Banco do Brasil e UnB unem forças para impulsionar pesquisa em Inteligência Artificial e inovação no setor financeiro com nova parceria acadêmica.

Banco do Brasil e Universidade de Brasília firmam parceria para pesquisa em Inteligência Artificial

Em um movimento que reflete uma tendência crescente no setor financeiro, o Banco do Brasil (BB) e a Universidade de Brasília (UnB) anunciaram, na última quarta-feira, a formalização de um acordo de cooperação técnico-científica. O objetivo da parceria é desenvolver pesquisas conjuntas nas áreas de dados e Inteligência Artificial (IA), transformando a produção acadêmica em soluções inovadoras que enfrentem desafios do mercado financeiro.

Este acordo marca uma aproximação importante entre a academia e as práticas do setor financeiro, visando não apenas o desenvolvimento de pesquisas, mas também a criação de programas de capacitação e inovação. As áreas de estudo contempladas incluem, entre outras, inteligência artificial, análise de dados, experiência do usuário e segurança digital.

As instituições destacam que os resultados das pesquisas deverão ser aplicados diretamente no Banco do Brasil, trazendo não apenas benefícios internos, mas também contribuindo para o mercado financeiro e para a sociedade em geral. O modelo de colaboração envolve a atuação conjunta de equipes do banco e da universidade, cuja sinergia deve impulsionar a inovação e o desenvolvimento tecnológico.

Esse movimento, no entanto, não é isolado. Nos últimos anos, outros grandes bancos brasileiros têm buscado parcerias semelhantes com instituições de ensino superior. Por exemplo, o Itaú lançou o Instituto de Ciência e Tecnologia Itaú (ICTi), que visa transformar resultados acadêmicos em aplicações práticas focadas também na IA. Este instituto envolve projetos em machine learning, computação quântica, engenharia de software e ciência de dados, reunindo pesquisadores e estudantes de pós-graduação.
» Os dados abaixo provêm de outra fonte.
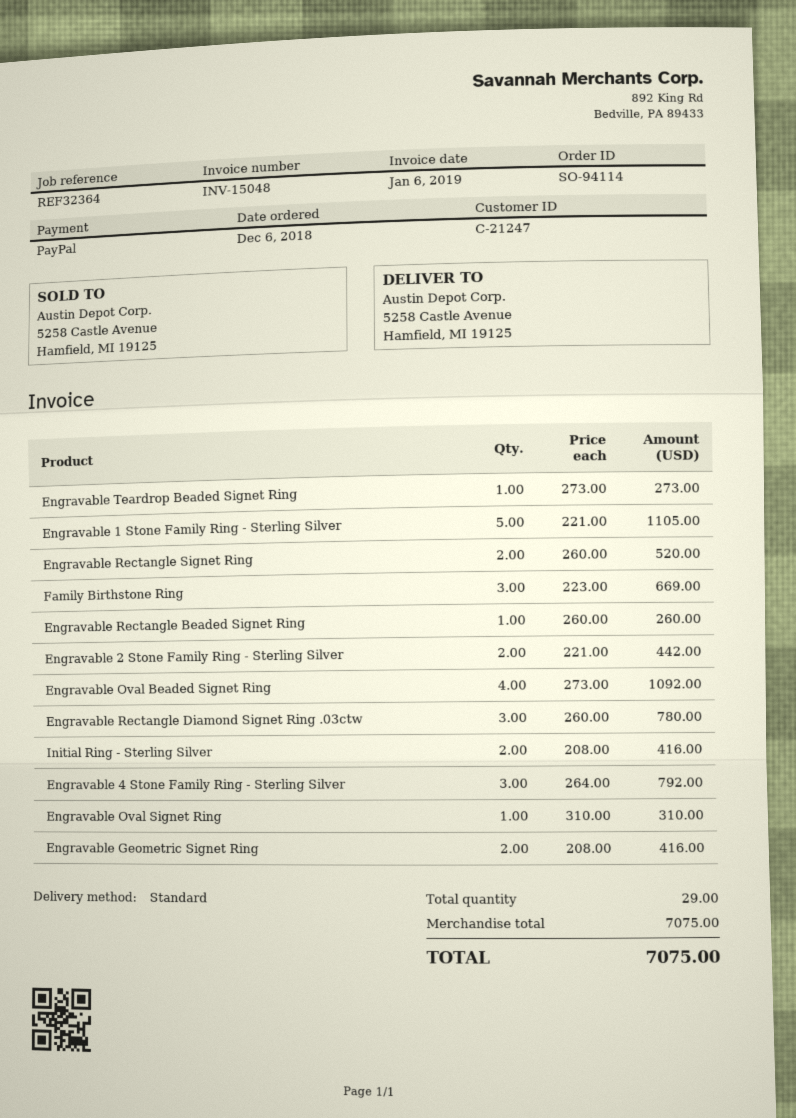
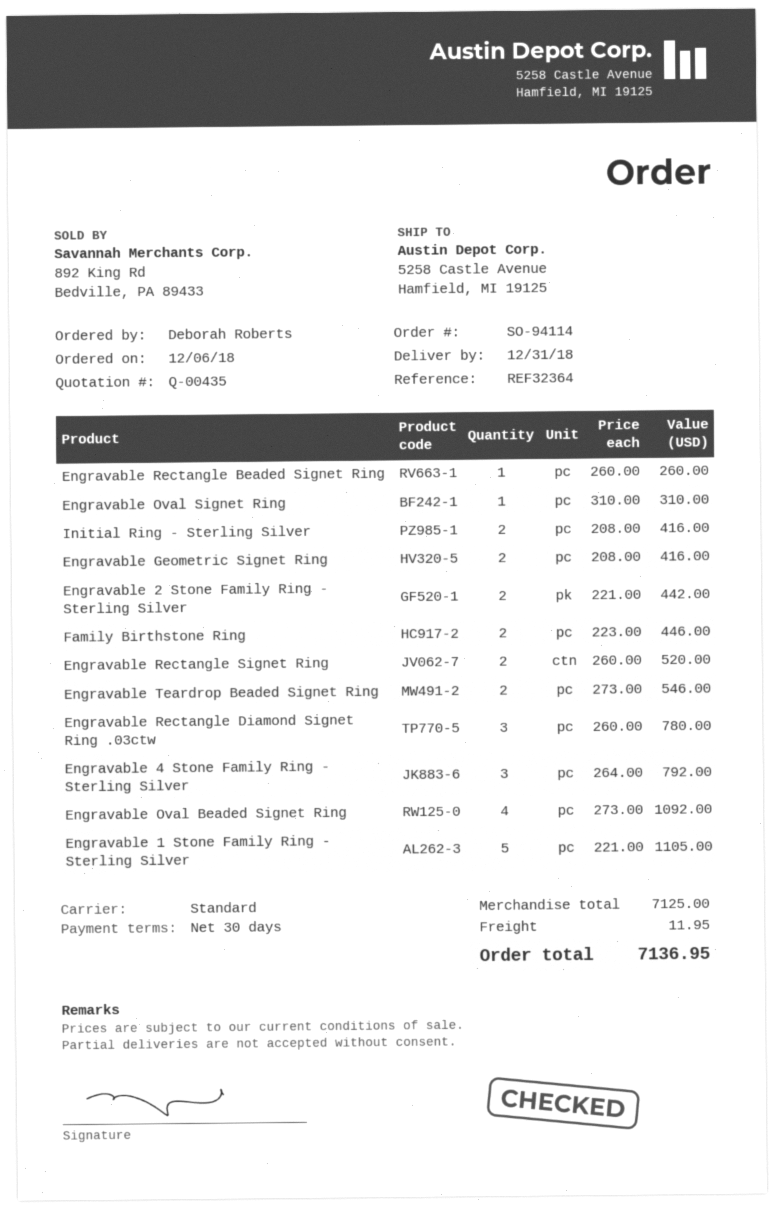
Engravable Teardrop Beaded Signet Ring: 1 x 273.00 = 273.00 -> 2 x 273.00 = 546.00
Family Birthstone Ring: 3 x 223.00 = 669.00 -> 2 x 223.00 = 446.00
subtotal: 7075.00 -> 7125.00
shipping: none -> 11.95
total: 7075.00 -> 7136.95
O Bradesco, por meio de seu ecossistema de inovação Inovabra, ampliou sua colaboração com a InovaUSP, focando no desenvolvimento de pesquisas em áreas como IA generativa e cibersegurança. Já a Caixa Econômica Federal anunciou a sua integração ao Parque Científico e Tecnológico da UnB, consolidando sua estratégia de inovação e desenvolvimento de soluções digitais.

Essas iniciativas demonstram um movimento assertivo do setor financeiro em direção à transformação digital, com a academia desempenhando um papel fundamental na criação de uma infraestrutura inovadora e tecnológica. A parceria entre o Banco do Brasil e a Universidade de Brasília é um reflexo dessa nova era, onde a colaboração pode ser a chave para enfrentar os desafios complexos e dinâmicos do mercado contemporâneo.